El fabricante, señor Wilson, miraba al forastero desde que entró con un aire de curiosidad inquieta. Tenía la impresión de que lo había visto antes en algún sitio, pero no alcanzaba a recordar dónde. Cada vez que el hombre hablaba, se movía o sonreía, le clavaba la mirada para apartarla enseguida cuando se fijaban en él los brillantes ojos oscuros con una expresión de frialdad displicente. Finalmente, pareció caer repentinamente en la cuenta de quién era, pues lo contempló con tal expresión de asombro e incomprensión que el hombre se le acercó.

—El señor Wilson, creo —dijo, extendiendo la mano con tono de haberlo reconocido—. Le ruego me disculpe, pero no le había reconocido. Ya veo que usted me ha reconocido a mí: el señor Butler, de Oaklands en el condado de Shelby.

—Sí… sí, señor —dijo el señor Wilson como alguien que habla en sueños.

En ese momento entró un muchacho negro y anunció que estaba preparada la habitación del señor.

—Ocúpate de los baúles, Jim —dijo el caballero con indiferencia; después, dirigiéndose al señor Wilson, añadió—: Me gustaría hablar unos minutos de negocios con usted, en mi cuarto, si no le importa.

El señor Wilson le siguió como un sonámbulo; se dirigieron a un aposento grande del piso superior, donde crepitaba un fuego recién encendido y correteaban varios sirvientes alrededor, dando los últimos toques a los preparativos.

Cuando todo estuvo listo y los sirvientes se hubieron marchado, el hombre joven giró la llave intencionadamente en la puerta y, guardándose la llave en el bolsillo, se dio la vuelta y, con los brazos cruzados, miró al señor Wilson directamente a la cara.

—¡George! —dijo el señor Wilson.

—Sí, George —dijo el hombre joven.

—¡Nunca lo hubiera creído!

—Voy bien disfrazado, me figuro —dijo el hombre joven con una sonrisa—. Un poco de corteza de nogal ha convertido mi piel amarillenta en morena y me he teñido el pelo de negro, por lo que no correspondo en absoluto a la descripción.

—¡Ay, George, pero éste es un juego peligroso! Nunca te hubiera aconsejado que lo jugaras.

—Lo hago bajo mi propia responsabilidad —dijo George, con la misma sonrisa orgullosa.

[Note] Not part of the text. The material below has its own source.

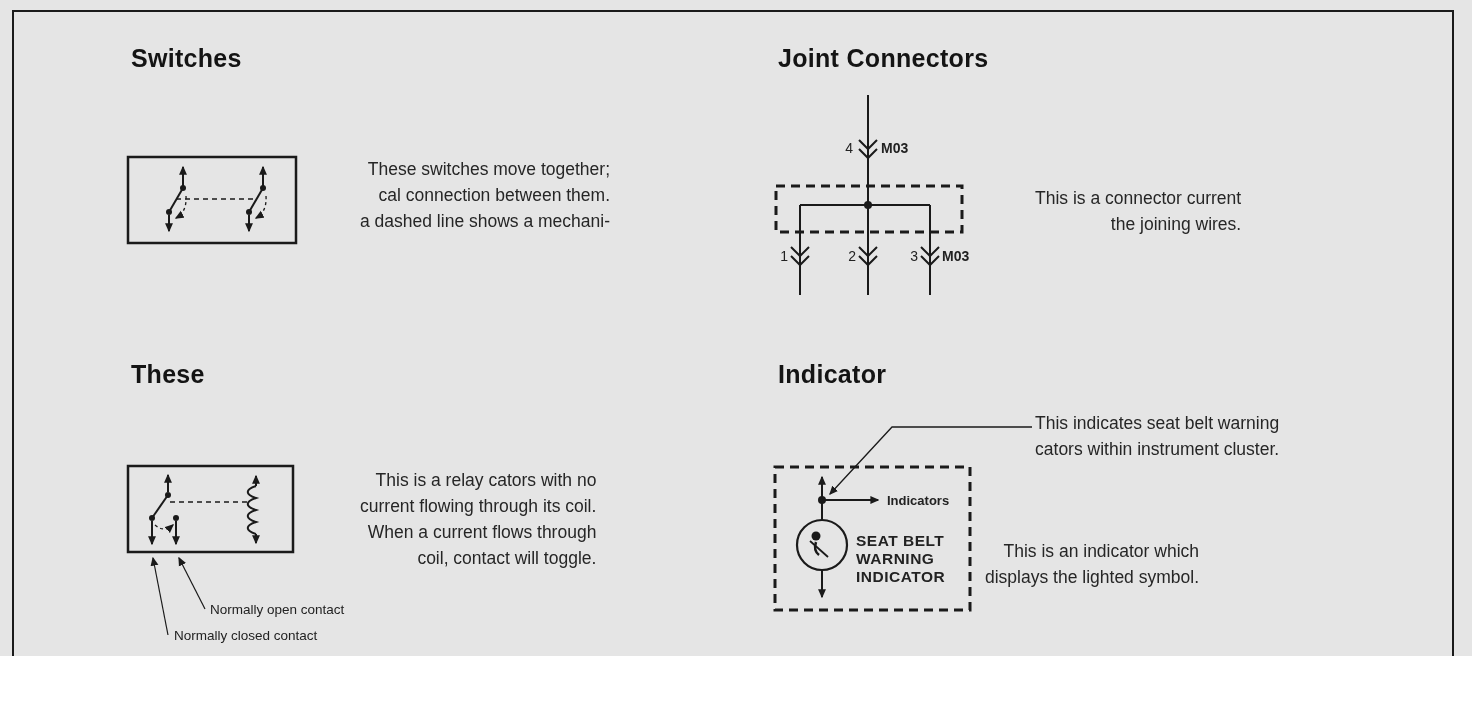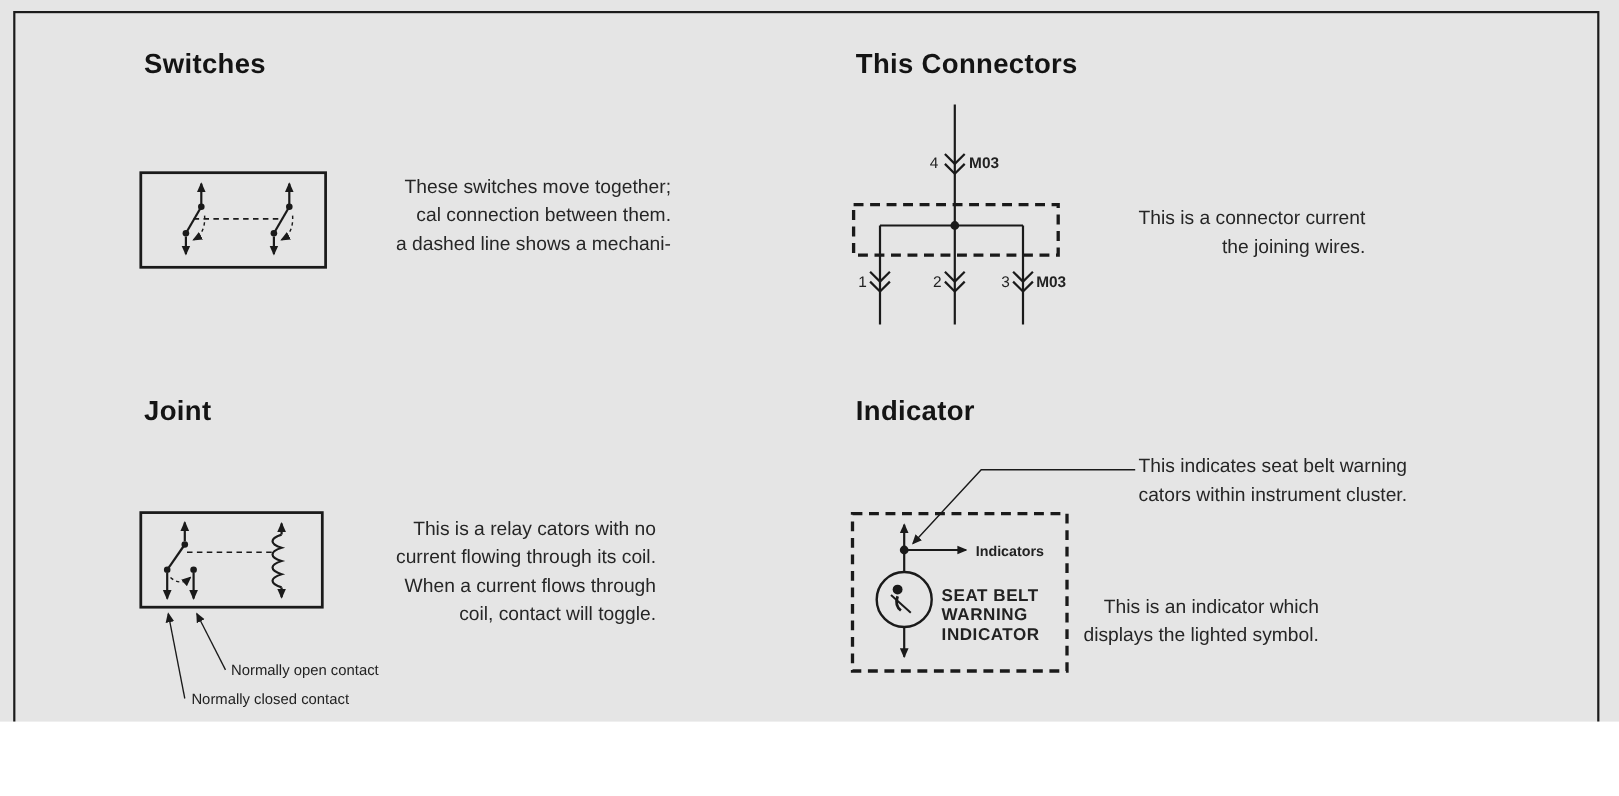"This Connectors" h2.heading { text: This -> Joint }
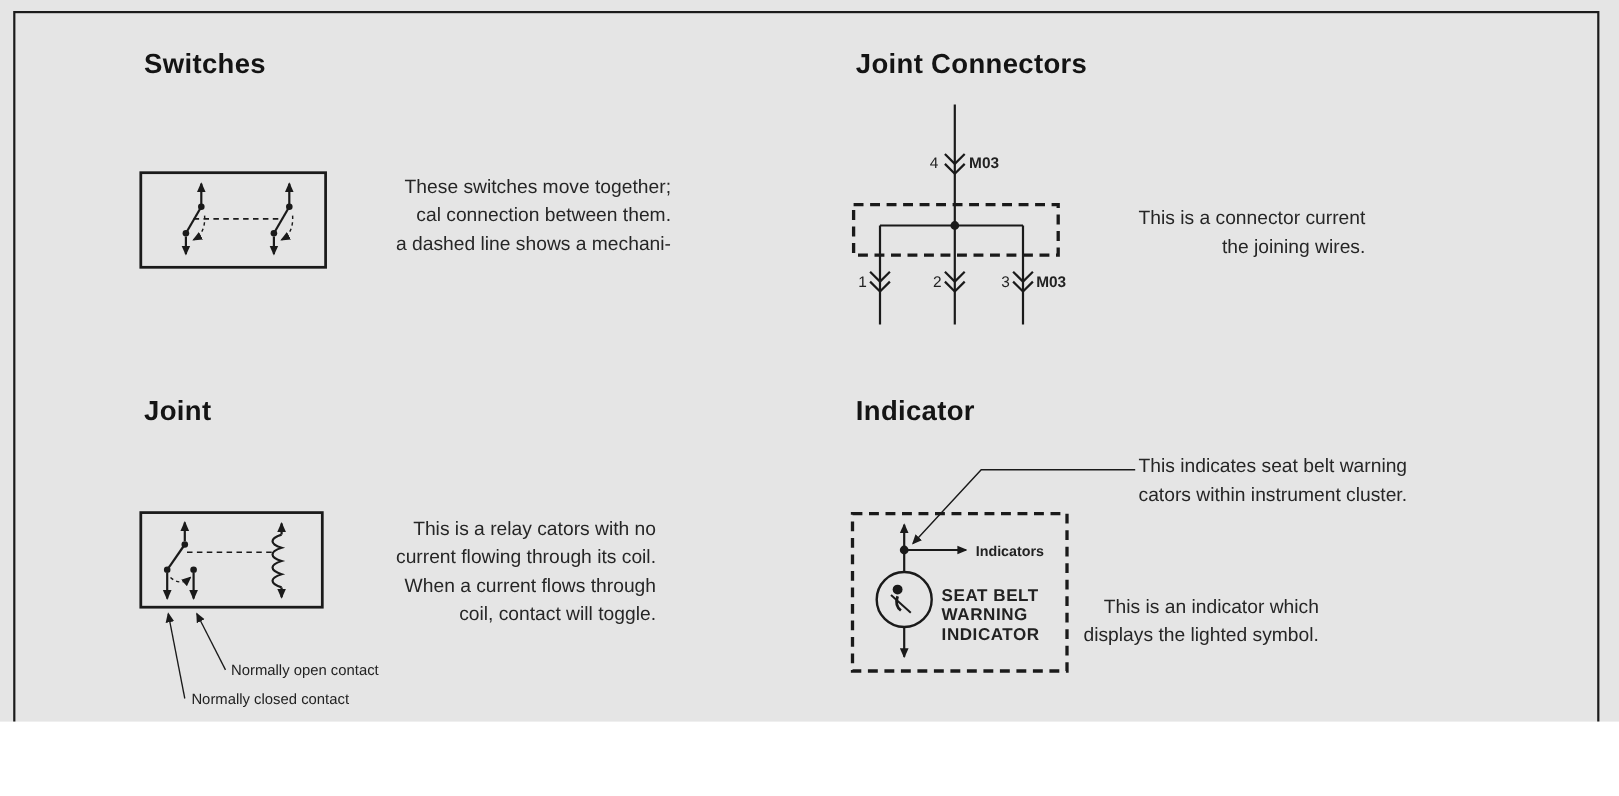"Joint" h2.heading { text: Joint -> These }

Queremos comentar, de pasada, que George era blanco por parte de padre. Su madre fue una de las desgraciadas de su raza, destinada por su belleza personal a ser esclava de las pasiones de su dueño y madre de hijos que nunca tendrían padre. De una de las mejores familias de Kentucky había heredado unas bellas facciones europeas y un espíritu vivo e indomable. De su madre sólo heredó un ligero tinte mulato, compensado de sobra por los ojos oscuros que le hacían juego. Un pequeño cambio en el color de piel y del cabello lo habían metamorfoseado en el individuo de aspecto español que parecía; y como siempre había tenido elegancia de movimientos y unos modales caballerosos, no le costaba ningún trabajo representar el atrevido papel que había adoptado: el de un caballero que viaja con su criado.